Given information below:

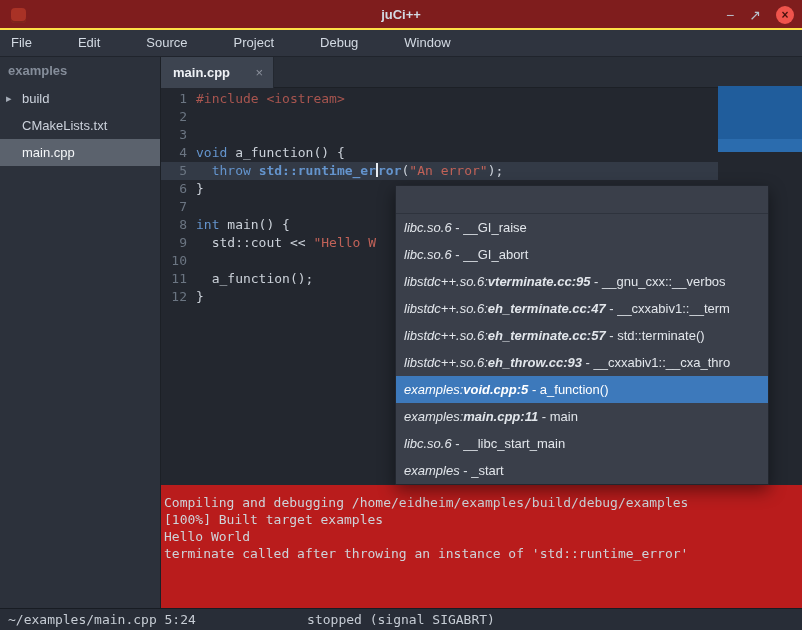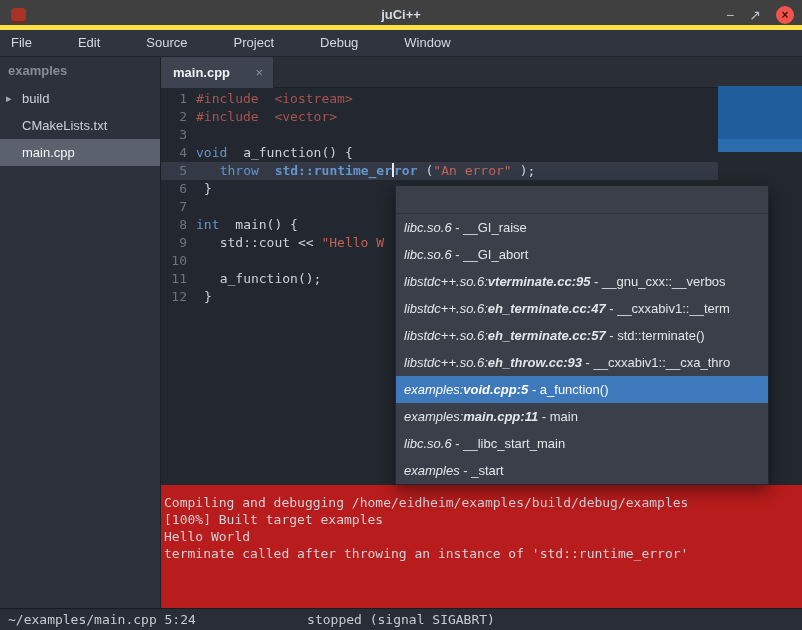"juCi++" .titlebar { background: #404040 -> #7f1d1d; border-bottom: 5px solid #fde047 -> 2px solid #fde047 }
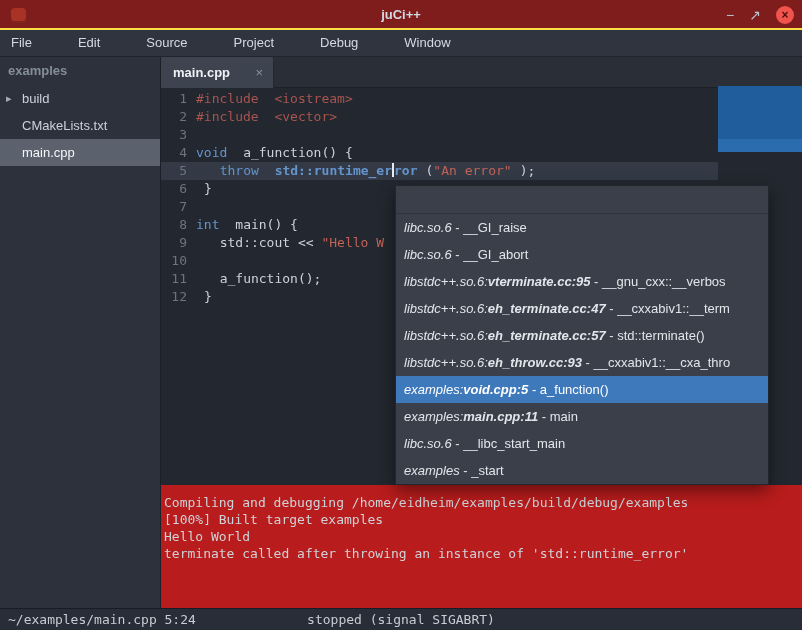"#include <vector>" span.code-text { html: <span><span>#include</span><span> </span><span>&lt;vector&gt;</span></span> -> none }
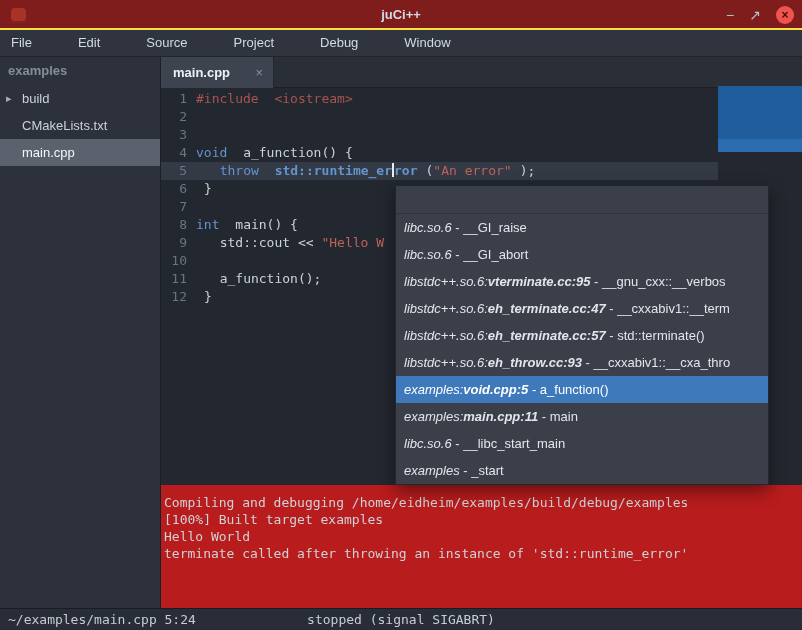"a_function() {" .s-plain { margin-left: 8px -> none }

End of Given information.
Given information below:

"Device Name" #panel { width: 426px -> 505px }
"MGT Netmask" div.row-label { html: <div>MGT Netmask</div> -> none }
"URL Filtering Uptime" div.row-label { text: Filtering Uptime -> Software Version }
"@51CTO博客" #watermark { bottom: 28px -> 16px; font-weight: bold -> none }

End of Given information.

- What is needed -
In the listing above, find the line holding "text: Filtering Uptime" and the line holding "bottom: 28px ->", then output those two lines and every line between them exactly.

- Result of the exercise -
"URL Filtering Uptime" div.row-label { text: Filtering Uptime -> Software Version }
"@51CTO博客" #watermark { bottom: 28px -> 16px; font-weight: bold -> none }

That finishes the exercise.